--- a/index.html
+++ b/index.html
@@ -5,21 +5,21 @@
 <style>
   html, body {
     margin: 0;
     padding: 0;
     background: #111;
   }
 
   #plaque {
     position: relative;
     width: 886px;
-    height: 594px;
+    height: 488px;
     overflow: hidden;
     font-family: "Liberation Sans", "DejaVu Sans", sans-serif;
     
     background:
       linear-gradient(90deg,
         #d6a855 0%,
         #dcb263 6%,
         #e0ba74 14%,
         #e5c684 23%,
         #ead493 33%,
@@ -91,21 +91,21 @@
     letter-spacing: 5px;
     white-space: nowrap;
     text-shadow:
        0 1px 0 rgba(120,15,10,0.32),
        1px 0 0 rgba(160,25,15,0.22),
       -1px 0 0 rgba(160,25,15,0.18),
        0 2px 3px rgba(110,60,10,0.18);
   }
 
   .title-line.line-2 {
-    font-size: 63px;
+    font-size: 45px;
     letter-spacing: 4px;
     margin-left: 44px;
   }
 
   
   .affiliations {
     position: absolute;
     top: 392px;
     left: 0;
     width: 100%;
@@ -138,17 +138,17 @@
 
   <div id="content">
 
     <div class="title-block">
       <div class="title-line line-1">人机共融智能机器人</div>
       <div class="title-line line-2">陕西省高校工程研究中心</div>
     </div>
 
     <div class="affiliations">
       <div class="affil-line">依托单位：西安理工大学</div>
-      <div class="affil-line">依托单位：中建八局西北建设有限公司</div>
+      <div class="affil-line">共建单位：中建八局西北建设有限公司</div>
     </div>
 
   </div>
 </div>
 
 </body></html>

===============

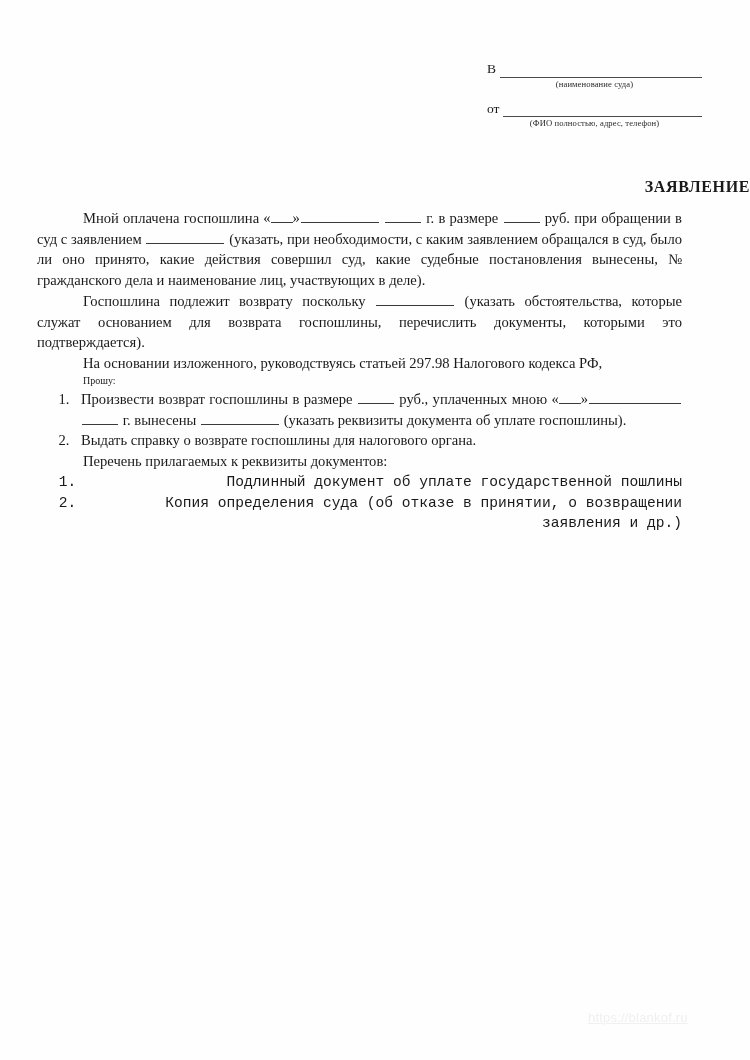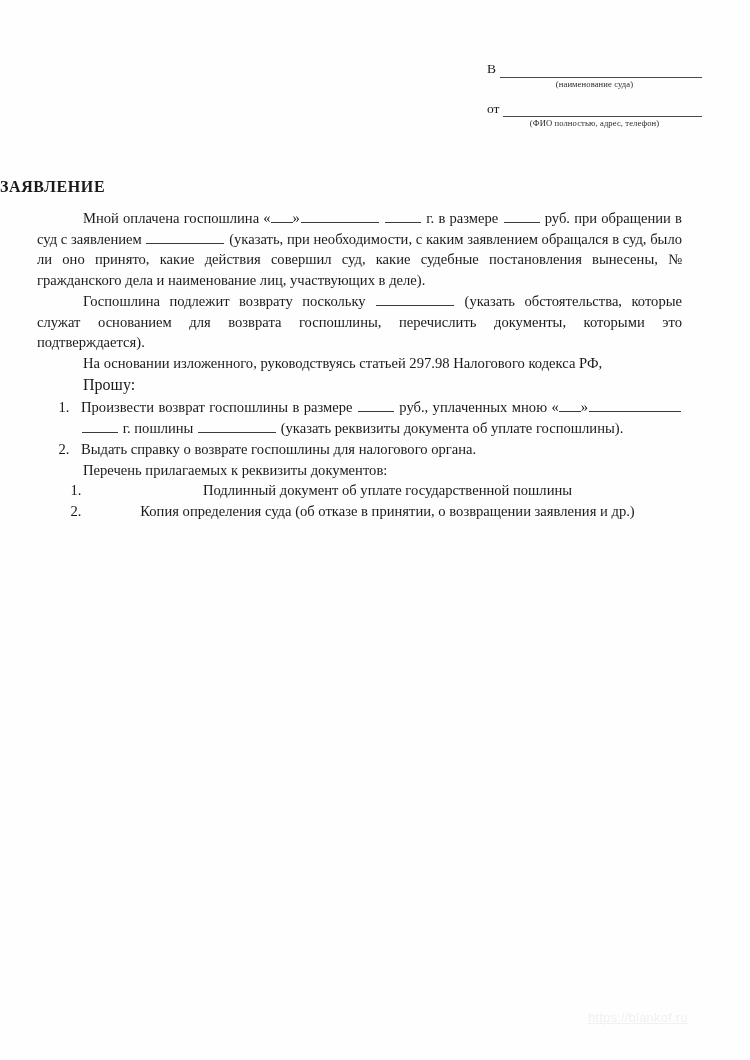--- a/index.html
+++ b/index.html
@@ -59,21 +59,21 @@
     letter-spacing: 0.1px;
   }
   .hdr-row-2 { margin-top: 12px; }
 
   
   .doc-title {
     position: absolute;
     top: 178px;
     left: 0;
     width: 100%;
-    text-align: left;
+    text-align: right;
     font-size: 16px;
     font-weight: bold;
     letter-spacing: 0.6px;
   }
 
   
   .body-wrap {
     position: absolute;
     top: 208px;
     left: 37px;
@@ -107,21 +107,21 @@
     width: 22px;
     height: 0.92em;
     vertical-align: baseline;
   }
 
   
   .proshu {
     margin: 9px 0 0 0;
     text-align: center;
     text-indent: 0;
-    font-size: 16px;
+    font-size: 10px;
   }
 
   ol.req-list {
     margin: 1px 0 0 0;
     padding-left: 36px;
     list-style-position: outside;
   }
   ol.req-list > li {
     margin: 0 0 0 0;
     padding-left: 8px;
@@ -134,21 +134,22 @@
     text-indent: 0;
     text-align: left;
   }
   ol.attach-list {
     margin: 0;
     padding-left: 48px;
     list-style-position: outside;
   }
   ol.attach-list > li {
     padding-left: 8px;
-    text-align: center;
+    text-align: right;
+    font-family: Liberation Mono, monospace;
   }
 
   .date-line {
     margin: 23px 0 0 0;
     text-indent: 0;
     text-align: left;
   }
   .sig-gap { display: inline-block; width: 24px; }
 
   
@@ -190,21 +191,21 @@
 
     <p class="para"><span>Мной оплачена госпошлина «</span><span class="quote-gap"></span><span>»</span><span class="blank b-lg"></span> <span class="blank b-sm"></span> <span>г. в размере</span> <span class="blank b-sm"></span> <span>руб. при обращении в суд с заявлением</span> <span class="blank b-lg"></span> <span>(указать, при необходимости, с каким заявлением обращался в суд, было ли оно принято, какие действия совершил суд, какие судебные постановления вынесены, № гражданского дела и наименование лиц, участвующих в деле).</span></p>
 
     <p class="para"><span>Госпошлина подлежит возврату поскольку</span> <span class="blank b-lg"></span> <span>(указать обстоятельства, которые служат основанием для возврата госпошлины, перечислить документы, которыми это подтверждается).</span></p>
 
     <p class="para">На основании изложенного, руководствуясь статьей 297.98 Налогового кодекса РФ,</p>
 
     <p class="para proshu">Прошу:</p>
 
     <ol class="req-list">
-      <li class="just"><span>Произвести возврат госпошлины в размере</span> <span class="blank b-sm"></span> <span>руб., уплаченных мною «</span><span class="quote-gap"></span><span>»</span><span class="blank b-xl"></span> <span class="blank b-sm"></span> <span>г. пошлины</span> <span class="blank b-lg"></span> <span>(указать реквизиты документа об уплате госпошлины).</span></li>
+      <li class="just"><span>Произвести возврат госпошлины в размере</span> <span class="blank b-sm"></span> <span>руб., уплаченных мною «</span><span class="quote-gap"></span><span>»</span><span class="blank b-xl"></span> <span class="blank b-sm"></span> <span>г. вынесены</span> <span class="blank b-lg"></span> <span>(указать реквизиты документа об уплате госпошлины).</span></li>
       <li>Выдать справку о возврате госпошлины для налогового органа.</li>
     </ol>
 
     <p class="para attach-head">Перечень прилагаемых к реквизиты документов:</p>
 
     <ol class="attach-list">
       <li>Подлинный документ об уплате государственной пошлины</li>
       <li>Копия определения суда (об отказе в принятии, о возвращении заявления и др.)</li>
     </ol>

===============

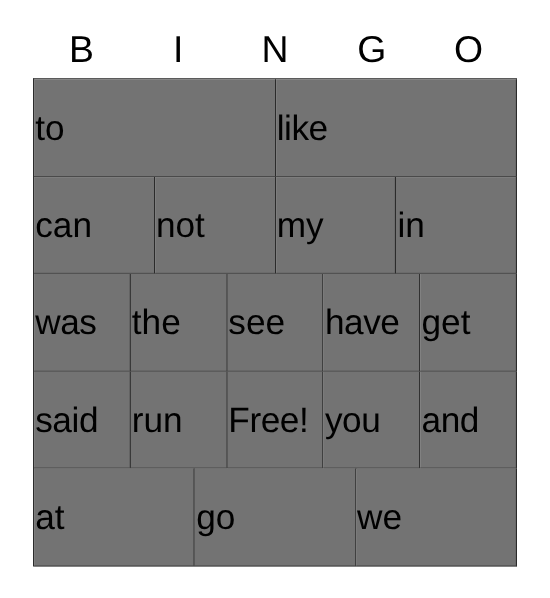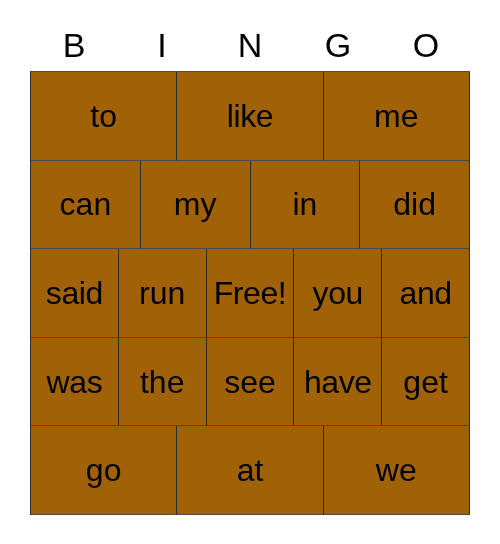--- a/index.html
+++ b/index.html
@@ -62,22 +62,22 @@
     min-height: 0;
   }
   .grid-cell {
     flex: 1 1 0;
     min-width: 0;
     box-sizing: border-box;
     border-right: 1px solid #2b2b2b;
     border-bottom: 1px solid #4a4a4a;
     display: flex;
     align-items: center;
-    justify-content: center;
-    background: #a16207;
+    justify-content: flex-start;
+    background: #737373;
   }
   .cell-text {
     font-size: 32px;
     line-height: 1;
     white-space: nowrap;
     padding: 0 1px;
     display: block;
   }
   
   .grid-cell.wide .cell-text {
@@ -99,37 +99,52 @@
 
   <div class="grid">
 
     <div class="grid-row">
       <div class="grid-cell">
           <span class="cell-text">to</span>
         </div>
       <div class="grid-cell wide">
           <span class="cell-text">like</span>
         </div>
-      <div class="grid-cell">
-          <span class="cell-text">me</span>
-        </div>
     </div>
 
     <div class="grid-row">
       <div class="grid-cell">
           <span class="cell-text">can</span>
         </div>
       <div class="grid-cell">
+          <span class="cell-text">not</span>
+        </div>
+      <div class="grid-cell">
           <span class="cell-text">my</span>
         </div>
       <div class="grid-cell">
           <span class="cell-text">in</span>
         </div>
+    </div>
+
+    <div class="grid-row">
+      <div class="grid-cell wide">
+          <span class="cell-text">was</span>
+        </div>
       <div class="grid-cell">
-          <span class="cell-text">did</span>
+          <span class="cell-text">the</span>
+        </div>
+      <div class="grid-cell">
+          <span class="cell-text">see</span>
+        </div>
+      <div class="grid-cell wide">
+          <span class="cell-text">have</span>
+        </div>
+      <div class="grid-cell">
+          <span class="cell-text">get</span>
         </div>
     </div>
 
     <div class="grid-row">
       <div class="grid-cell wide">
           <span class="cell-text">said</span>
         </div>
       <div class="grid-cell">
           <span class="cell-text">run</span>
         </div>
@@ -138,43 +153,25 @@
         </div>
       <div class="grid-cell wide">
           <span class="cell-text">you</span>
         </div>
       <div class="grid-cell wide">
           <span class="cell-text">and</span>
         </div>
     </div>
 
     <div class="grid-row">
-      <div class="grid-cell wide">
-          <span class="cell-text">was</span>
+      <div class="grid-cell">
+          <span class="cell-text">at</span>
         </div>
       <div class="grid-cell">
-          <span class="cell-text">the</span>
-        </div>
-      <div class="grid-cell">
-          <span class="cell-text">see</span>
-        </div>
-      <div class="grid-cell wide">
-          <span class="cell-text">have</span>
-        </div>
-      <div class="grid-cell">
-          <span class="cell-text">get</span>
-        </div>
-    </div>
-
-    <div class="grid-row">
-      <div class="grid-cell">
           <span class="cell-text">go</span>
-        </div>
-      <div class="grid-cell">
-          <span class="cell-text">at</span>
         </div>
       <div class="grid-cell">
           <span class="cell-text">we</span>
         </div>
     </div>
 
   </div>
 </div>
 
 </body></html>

===============

## [Your objective]
Whenever the string "依托单位" shows up in a line above, copy that line.

## [Exercise answer]
       <div class="affil-line">依托单位：西安理工大学</div>
-      <div class="affil-line">依托单位：中建八局西北建设有限公司</div>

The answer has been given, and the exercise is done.